══ Source material

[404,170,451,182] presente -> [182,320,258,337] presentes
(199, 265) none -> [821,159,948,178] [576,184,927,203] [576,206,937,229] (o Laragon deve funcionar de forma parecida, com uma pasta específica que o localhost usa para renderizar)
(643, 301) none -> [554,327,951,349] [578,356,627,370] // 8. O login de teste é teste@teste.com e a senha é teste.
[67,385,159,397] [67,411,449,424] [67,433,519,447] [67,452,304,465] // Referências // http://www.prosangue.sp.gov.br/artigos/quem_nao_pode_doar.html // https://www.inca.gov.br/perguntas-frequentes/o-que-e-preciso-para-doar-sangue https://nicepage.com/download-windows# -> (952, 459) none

════
══ Source material

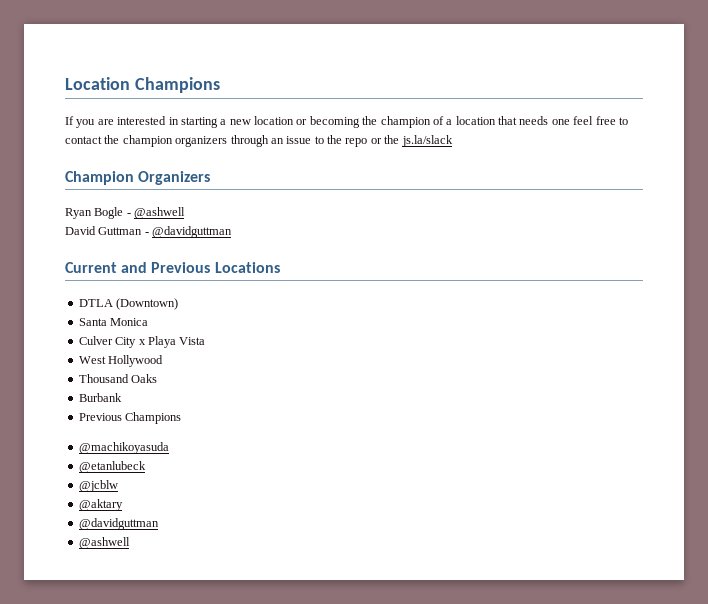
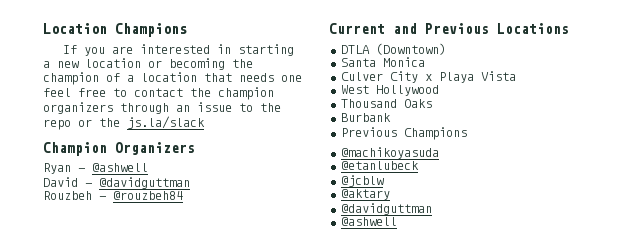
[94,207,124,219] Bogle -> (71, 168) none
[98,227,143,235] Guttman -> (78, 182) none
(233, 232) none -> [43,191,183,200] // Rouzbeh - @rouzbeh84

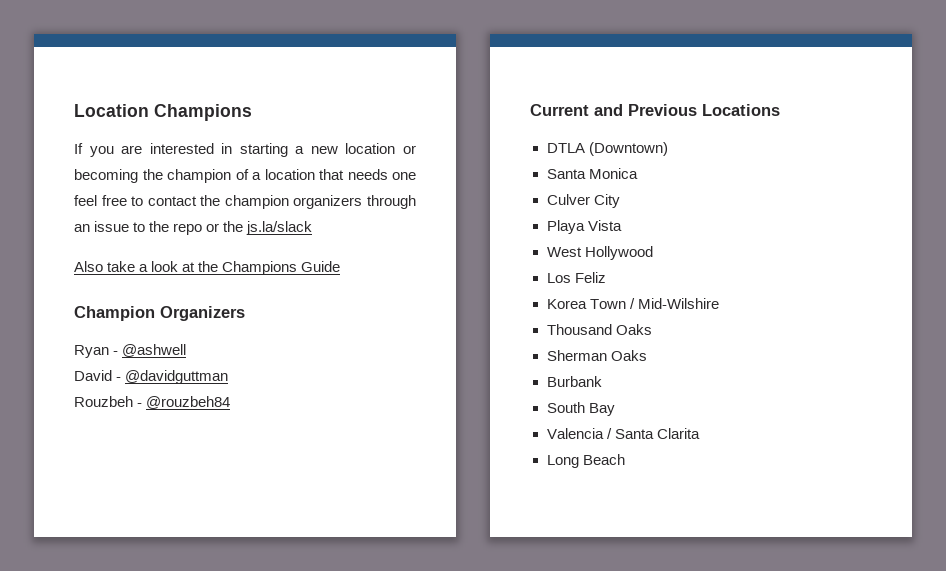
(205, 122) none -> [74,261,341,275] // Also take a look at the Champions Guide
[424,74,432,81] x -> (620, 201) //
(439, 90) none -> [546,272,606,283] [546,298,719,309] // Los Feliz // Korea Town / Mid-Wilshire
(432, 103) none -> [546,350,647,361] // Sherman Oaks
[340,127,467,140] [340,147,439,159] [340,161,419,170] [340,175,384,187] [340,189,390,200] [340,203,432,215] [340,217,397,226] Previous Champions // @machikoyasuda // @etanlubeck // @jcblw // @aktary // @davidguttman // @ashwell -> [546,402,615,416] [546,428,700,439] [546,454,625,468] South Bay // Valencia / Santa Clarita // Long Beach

════

Work required: If a line of the data contains "none", copy it out.

Output for this task:
(199, 265) none -> [821,159,948,178] [576,184,927,203] [576,206,937,229] (o Laragon deve funcionar de forma parecida, com uma pasta específica que o localhost usa para renderizar)
(643, 301) none -> [554,327,951,349] [578,356,627,370] // 8. O login de teste é teste@teste.com e a senha é teste.
[67,385,159,397] [67,411,449,424] [67,433,519,447] [67,452,304,465] // Referências // http://www.prosangue.sp.gov.br/artigos/quem_nao_pode_doar.html // https://www.inca.gov.br/perguntas-frequentes/o-que-e-preciso-para-doar-sangue https://nicepage.com/download-windows# -> (952, 459) none
[94,207,124,219] Bogle -> (71, 168) none
[98,227,143,235] Guttman -> (78, 182) none
(233, 232) none -> [43,191,183,200] // Rouzbeh - @rouzbeh84
(205, 122) none -> [74,261,341,275] // Also take a look at the Champions Guide
(439, 90) none -> [546,272,606,283] [546,298,719,309] // Los Feliz // Korea Town / Mid-Wilshire
(432, 103) none -> [546,350,647,361] // Sherman Oaks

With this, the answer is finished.